Another point of the new Sochi agreement is likely to be interpreted differently by Ankara, Damascus and Moscow. So, Erdogan and Putin agreed to fight "terrorism" and "separatist aspirations" in Syria. At the same time, Turkey and Russia have been arguing for years about whom they classify as terrorists in Syria:

  • Russia considers the Turkish allies in Idlib to be terrorists.
  • Ankara, on the other hand, believes it can work with these Islamist militias - against even more radical groups that are also fighting in the rebel stronghold.
  • Assad's position on this is clear: for him, all oppositionists are terrorists, whether armed or not, Islamists or secularists.

After eight years of war, only the province of Idlib remains as a refuge for opponents. Among them are peaceful activists who have been deported to Idlib from already recaptured areas.

Idlib has priority for Assad, not for Erdogan

For the northeast of Syria, Assad seems for the time being hardly interested. This has fallen back into his lap since the withdrawal of the Americans, at least on paper - with the exception of a 120-kilometer corridor between Tal Abiad and Ras al-Ain. This area is contested between the Syrian allies of Ankara and the Syrian-Kurdish militia YPG.

THE MIRROR

Assad will benefit if the Syrian allies of Turkey and the YPG continue to fight and weaken there. Only a coalition of convenience connects him with the latter, until the decimated Syrian army is stronger again. For Erdogan, on the other hand, it is the other way round:

  • For him, the border region in northeastern Syria is more important, as is the northwestern province of Afrin. There are Kurdish strongholds.
  • But the province of Idlib, in which the PKK has little backing, Erdogan could do without.

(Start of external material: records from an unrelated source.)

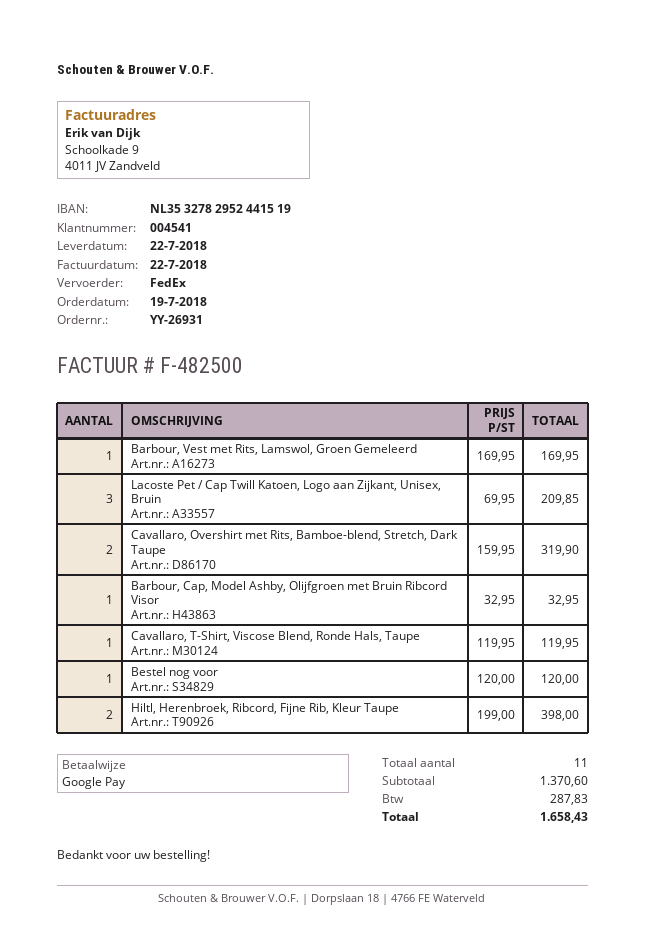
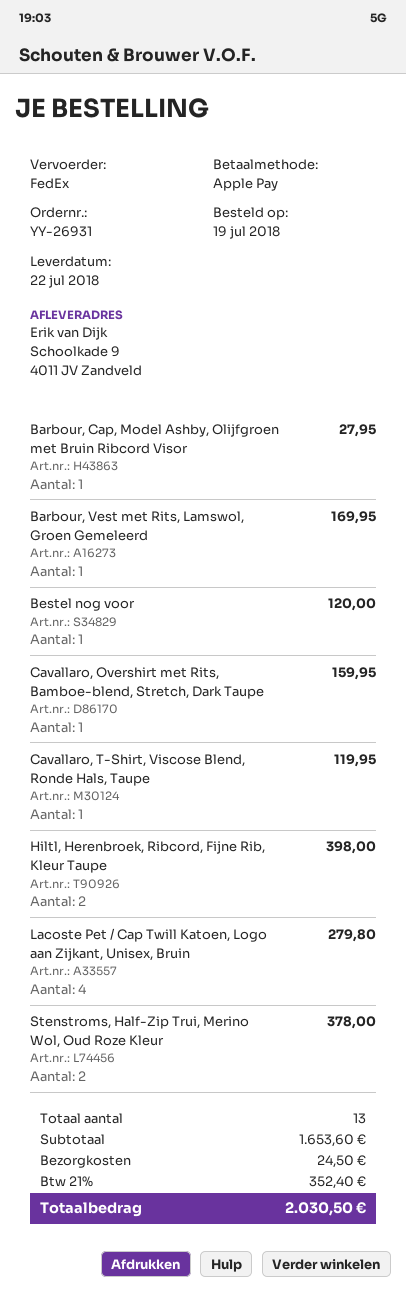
payment method: Google Pay -> Apple Pay
Lacoste Pet / Cap Twill Katoen, Logo aan Zijkant, Unisex, Bruin: 3 for 209.85 -> 4 for 279.80
Cavallaro, Overshirt met Rits, Bamboe-blend, Stretch, Dark Taupe: 2 for 319.90 -> 1 for 159.95
Barbour, Cap, Model Ashby, Olijfgroen met Bruin Ribcord Visor: 1 for 32.95 -> 1 for 27.95
Stenstroms, Half-Zip Trui, Merino Wol, Oud Roze Kleur: none -> 2 for 378.00
total quantity: 11 -> 13
subtotal: 1370.60 -> 1653.60
shipping: none -> 24.50
tax: 287.83 -> 352.40
total: 1658.43 -> 2030.50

It can not be ruled out that Putin and Erdogan in Sochi have agreed on such a barter: Idlib for the Russian-backed dictator from Damascus - a free hand for Turkey in northeastern Syria.

Not all parts of an agreement are always published, let alone between two autocrats. The fact that Putin could have granted his Turkish counterpart Erdogan, without consideration, access to the northeast seems unlikely. He currently has the longest leverage in Syria.